I’m not sure I ever reached an age when I considered myself “too old for fairy tales,” but there have certainly been seasons in which other things seemed more important. Pursuing an English major and Classical Education minor at a liberal arts college, I was up to my eyes in Aquinas and Aristotle, Faulkner and de Tocqueville. My dorm room was infested with Greek flashcards. Books that I had read, highlighted, and tabbed piled up—books that I hadn’t read piled up higher. (I used to joke that the only thing I got from my English major was a stronger grasp of how many things I had not read.)
Counterintuitively, it was around that time that I started picking up my childhood books again. Not only the fairy tales like The Hobbit and The Lion, the Witch, and the Wardrobe, but also the books that had taught me, as a girl, what girlhood was: Anne of Green Gables, Emily of New Moon, A Little Princess, The Secret Garden. I developed a habit of reading a few chapters of these long-forgotten childhood classics before I fell asleep at night. Somehow, I knew it was precisely what I needed. Over the years, I have turned to children’s literature again and again, and developed more articulate ideas on why this practice was so fruitful.
Children’s literature is simple.
I first started reading children’s books because they were the books I had on hand, and they didn’t feel intimidating. Their simple language was easy to read after a day of slogging away at a medieval theology paper in the library. I already knew what was going to happen in these books, and that was somehow soothing, making them perfect bedtime reading.
Many of us have favorite books from childhood we’d love to revisit, or childhood classics we never got to read. Unlike some other classics we may wish we had read (War and Peace is my personal nemesis), children’s literature is easy to “catch up on.” If you have your own children, you can even read books with them that you wish you had read yourself, enriching both your and their experience.
In its simplicity, children’s literature reminds us that literature does not need to be complex and wordy in order to have deep reservoirs of meaning. Especially those of us who dwell in lofty academic spheres sometimes need this reminder—the simplest way of saying something is often the best way.
Children’s literature is (or should be) moral.

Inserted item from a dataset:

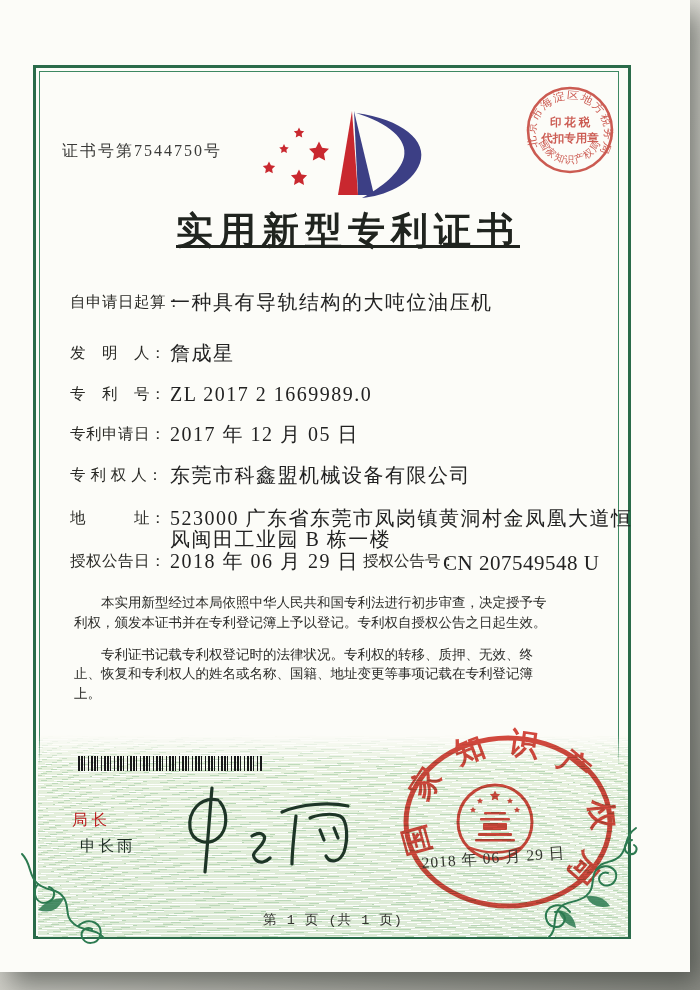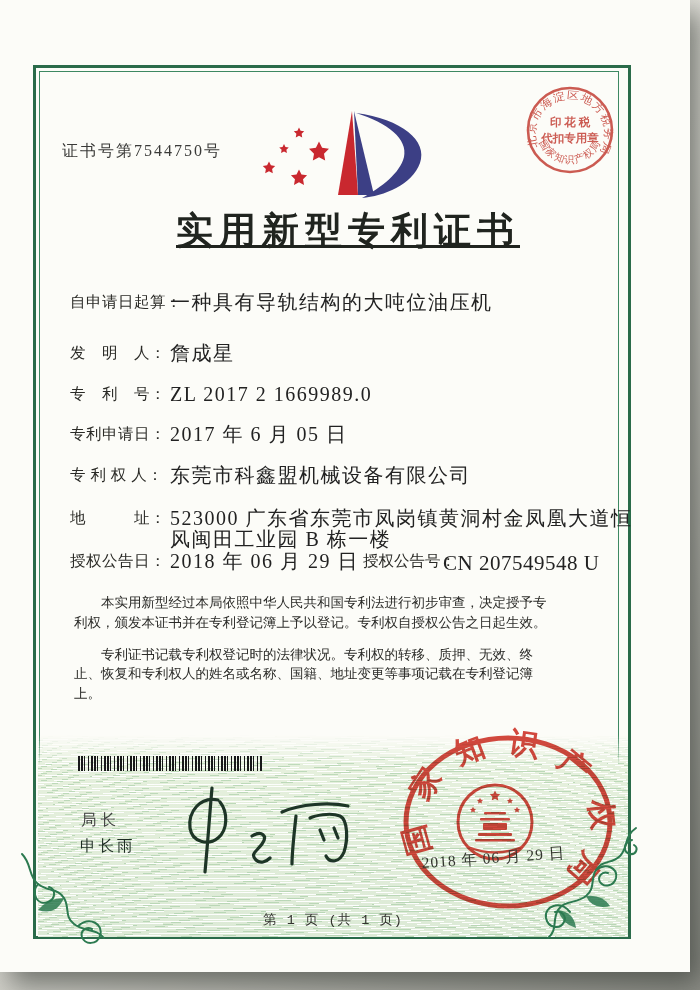"2017 年 6 月 05" span.val { text: 6 -> 12 }
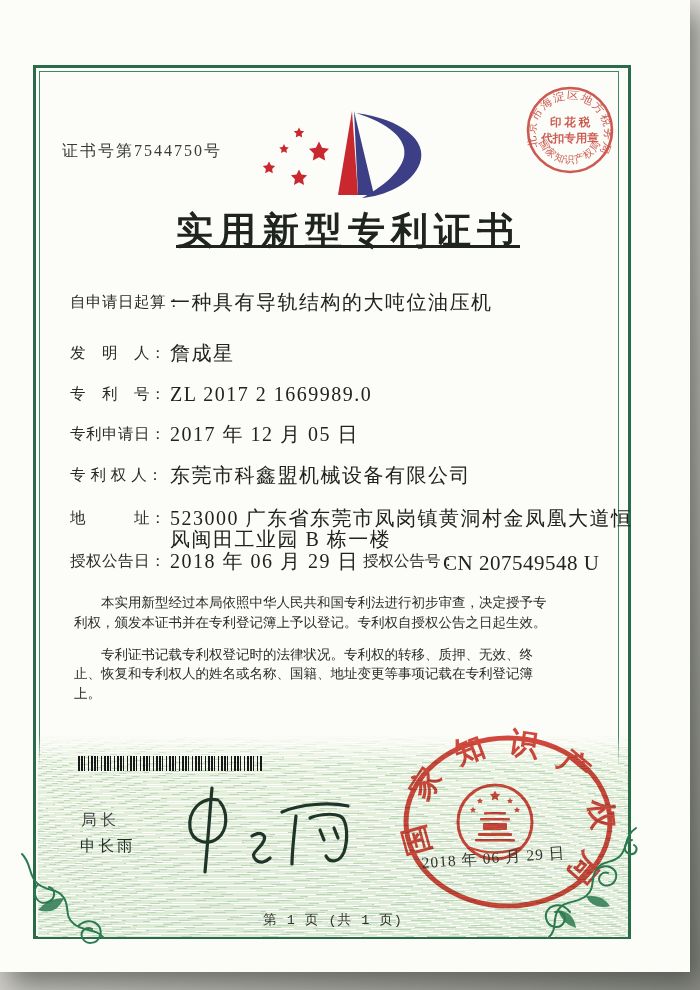"局长" .signer-title { color: #404040 -> #b91c1c; left: 81px -> 72px }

Admittedly, children’s literature, especially the classics, can be a tiny bit moralistic. Often the lessons meant to be drawn from it—being happy without wealth, for example, or caring for those around us—can be a little bit on-the-nose.

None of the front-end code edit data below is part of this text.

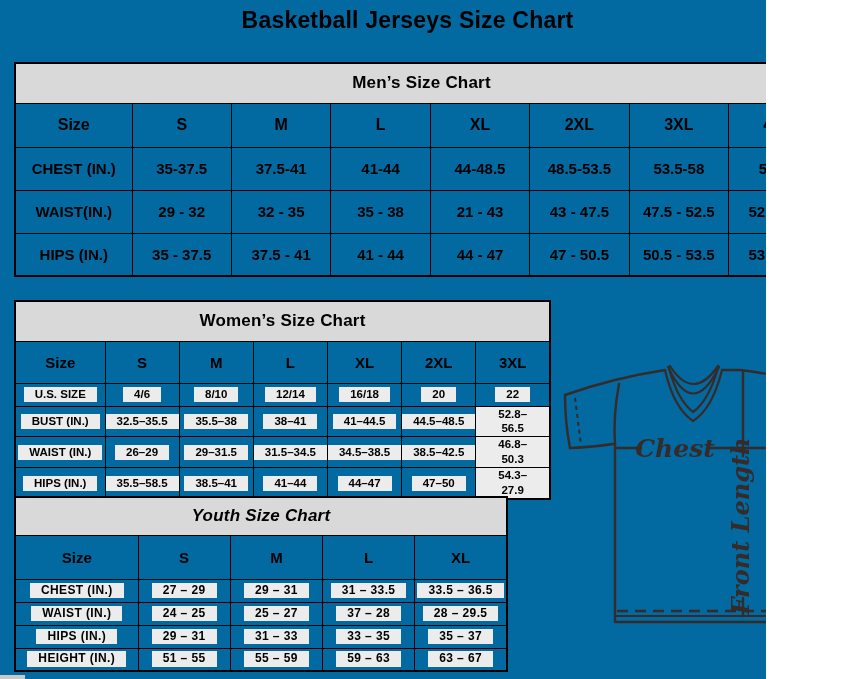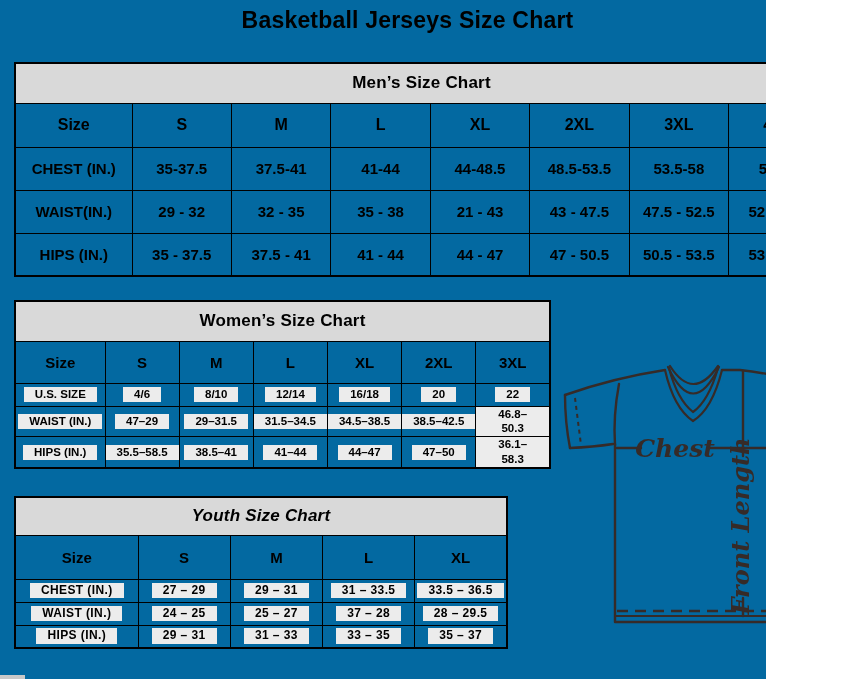"BUST (IN.)" tr.data-row { html: none -> <tr> <td><span>BUST (IN.)</span></td> <td><span>32.5–35.5</span></td> <td><span>35.5–38</span></td> <td><span>38–41</span></td> <td><span>41–44.5</span></td> <td><span>44.5–48.5</span></td> <td><span>52.8–56.5</span></td> </tr> }
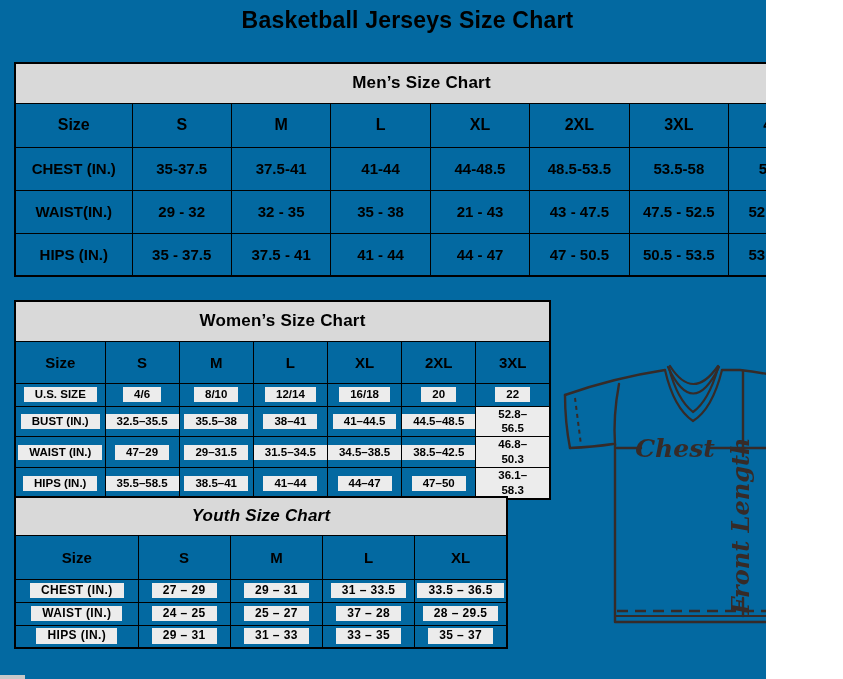"47–29" span.hl { text: 47 -> 26 }
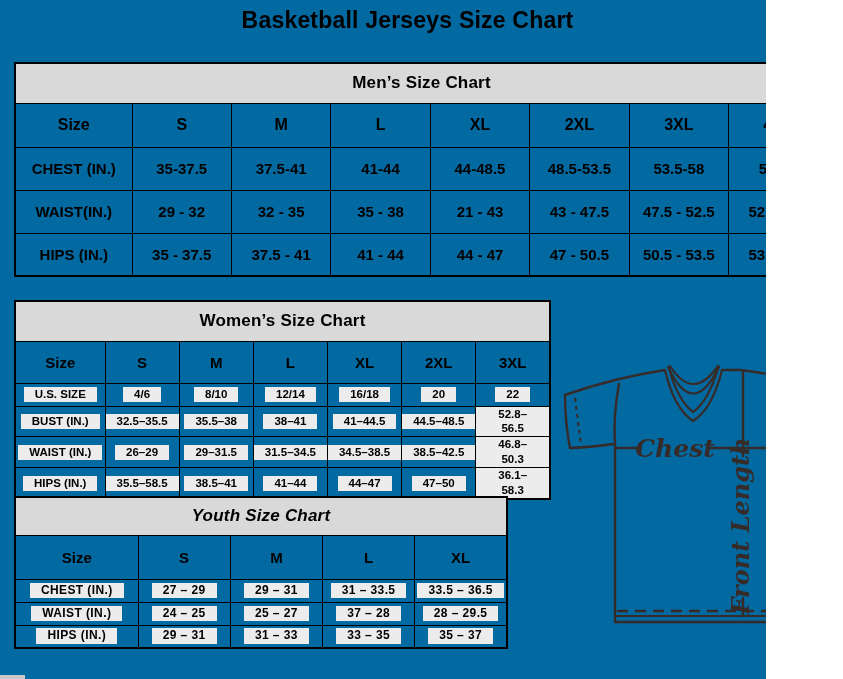"36.1–58.3" span.hl { text: 36.1–58.3 -> 54.3–27.9 }
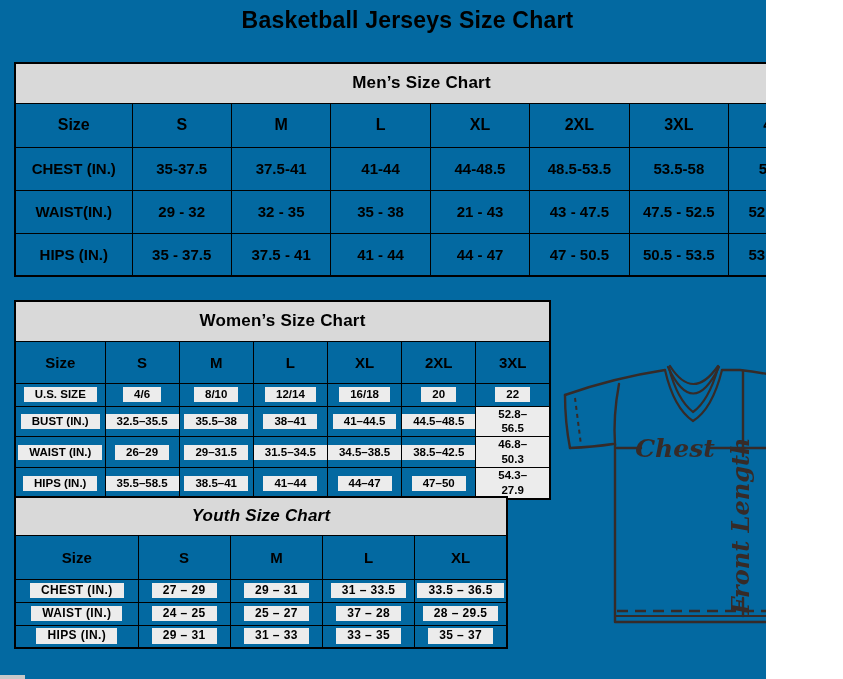"HEIGHT (IN.)" tr.data-row { html: none -> <tr> <td><span>HEIGHT (IN.)</span></td> <td><span>51 – 55</span></td> <td><span>55 – 59</span></td> <td><span>59 – 63</span></td> <td><span>63 – 67</span></td> </tr> }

But when I returned to children’s literature as an adult, I felt that touch of moralism was a good corrective. Sara Crewe’s patience in A Little Princess, the healing powers of human connection as depicted in The Secret Garden, Anne Shirley’s indefatigable enthusiasm—I felt all these traits reawakening my desire for a beautiful life, just as they are meant to do for children. It was a fruitful moment to reflect on the woman I had meant to become when I had been formed by these incredible characters—and the woman I was actually becoming.
I certainly don’t think all literature should be as morally simple as these “fairy tales” and formative children’s books. But it can be helpful to return to the basic categories of good and evil as they are laid out in the books we read to children—if only because they can help us discern good and evil in other books, and even in our own lives. It’s easy for me, as an adult sophisticate, to justify my impatience or envy or discontent. But when I’m faced with a children’s book that explains in simple and compelling terms that it is better to be patient and kind and grateful, I have to feel a little silly. I knew as a child that these things were true, and I know it as an adult too.

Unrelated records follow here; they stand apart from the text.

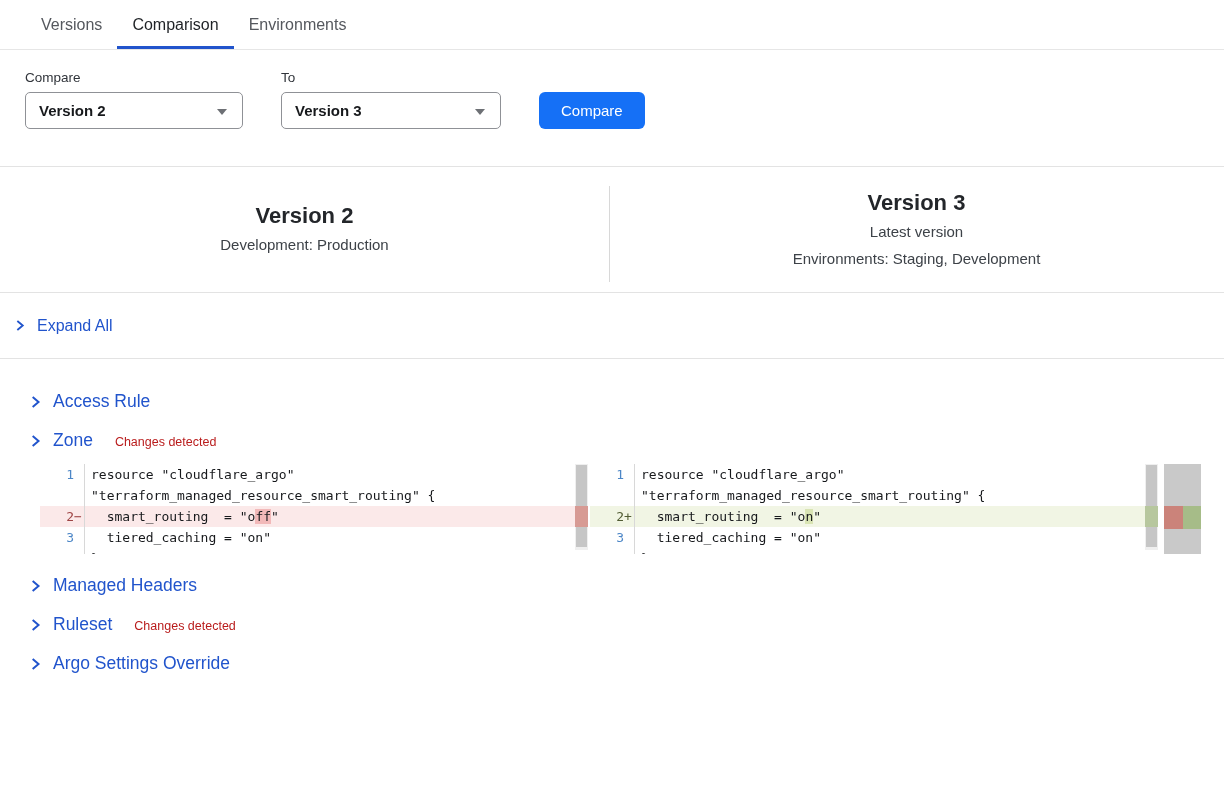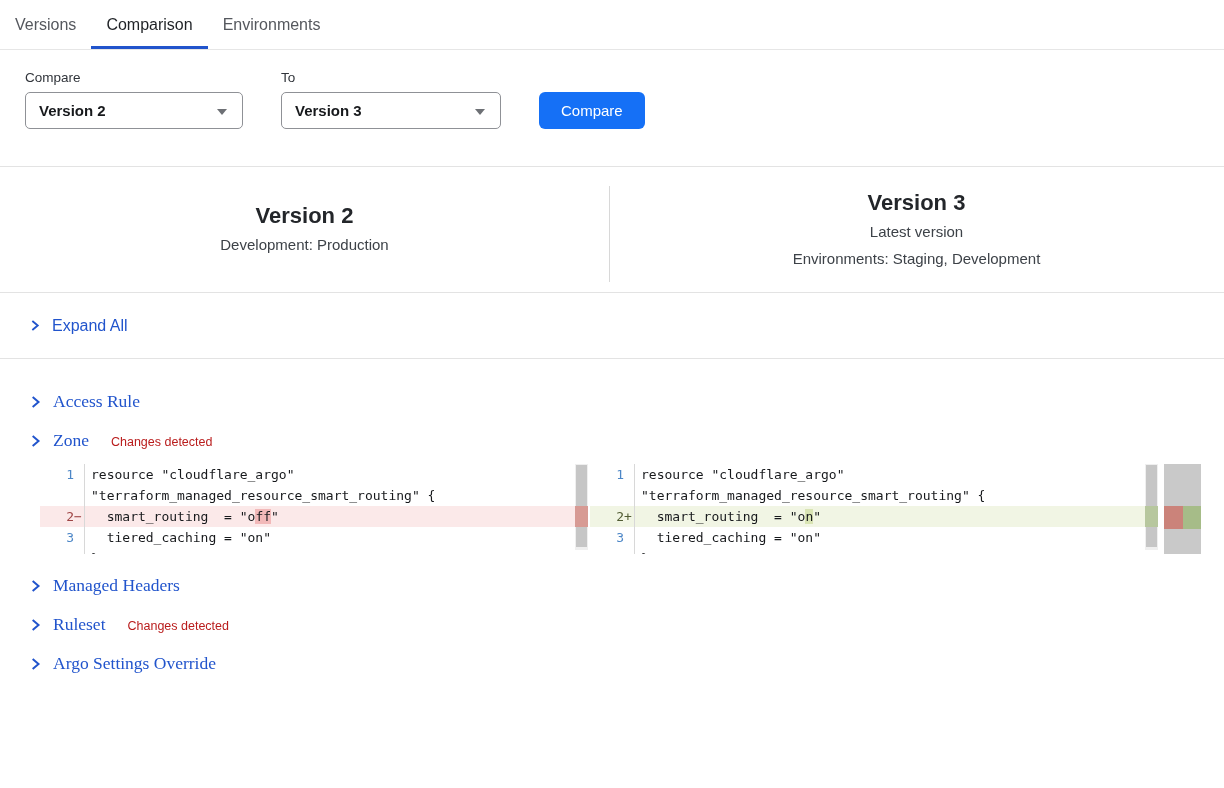"Versions" .tabbar { padding-left: none -> 26px }
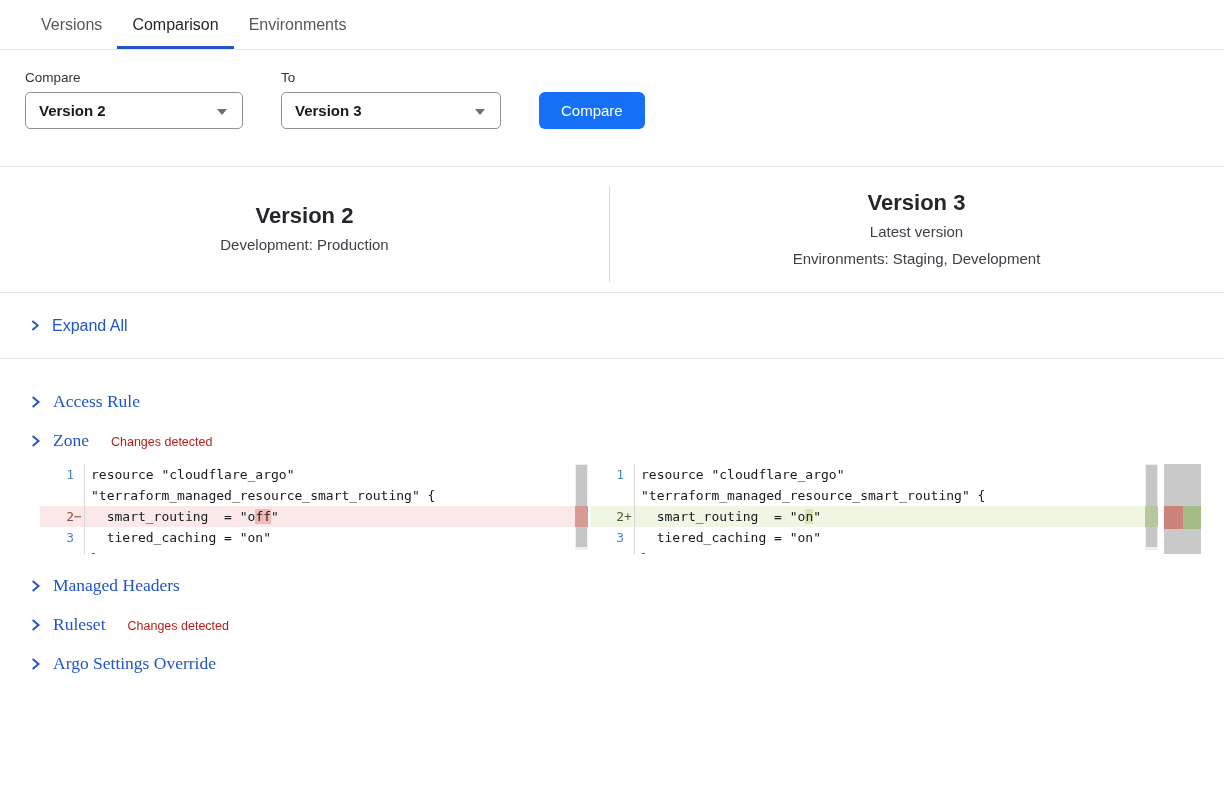"Expand All" .expand-row { padding-left: 28px -> 13px }
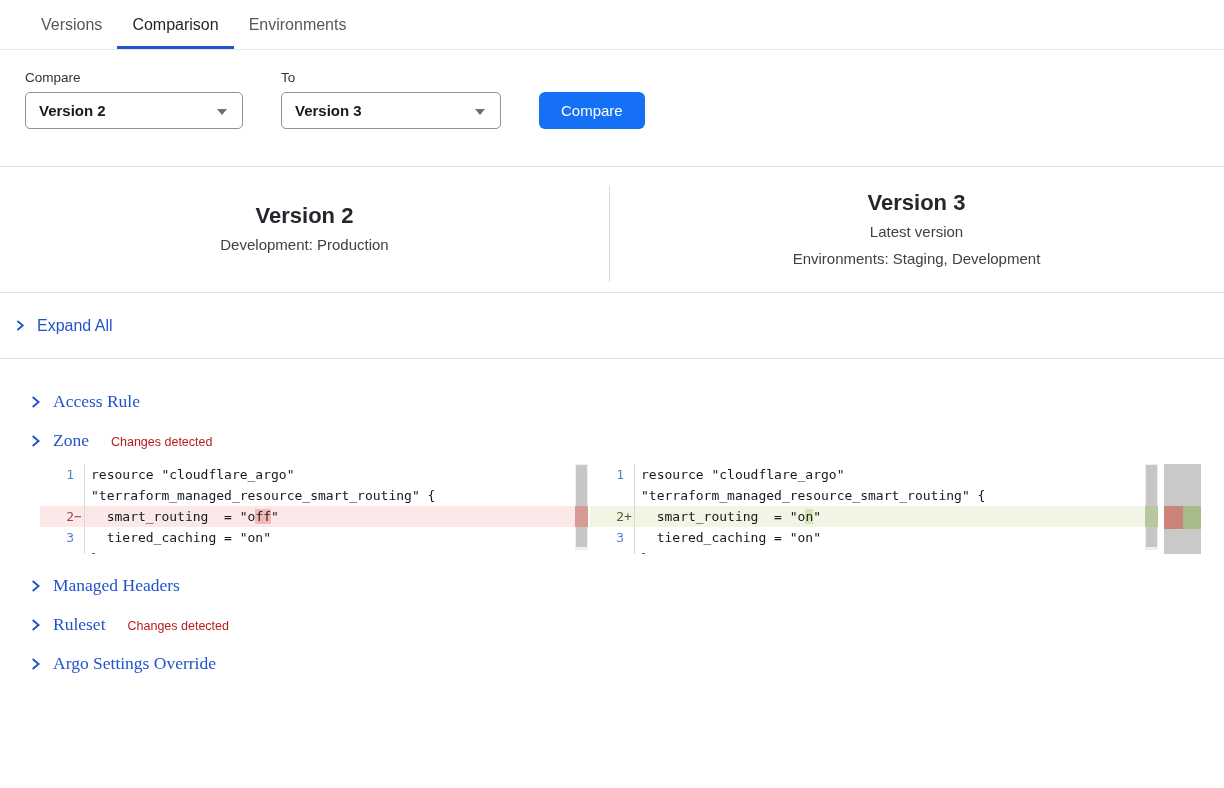"Access Rule" .sec-title { font-family: Liberation Serif, serif -> none }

Children’s literature awakens our wonder for life.
When we are children, everything is new. It is always funny to me to revisit a book I read as a young child and understand a turn of phrase or description that I never understood before, because I didn’t have enough context for it. More frequently, though, reading children’s literature renews my wonder at life because it affords the perspective of a child who is experiencing it all for the very first time.
Whether it is Mary running all over the garden with Dickon and discovering that the rose bushes are alive underneath all their old, rotten branches, or Anne accidentally dyeing her hair green, or Polly and Digory exploring the rafters of a whole row of houses, children’s literature reminds me that life is extremely interesting, after all. It can be easy to forget this in the daily slog of adulthood, when one day seems very much like another. In a children’s book, every day is a new step in an adventure.
Over the years, my own adventure has led me through a master’s in theology and a Ph.D. in Theology, the Imagination, and the Arts, and now I’m lucky enough to be reading “fairy tales again” as part of my daily work.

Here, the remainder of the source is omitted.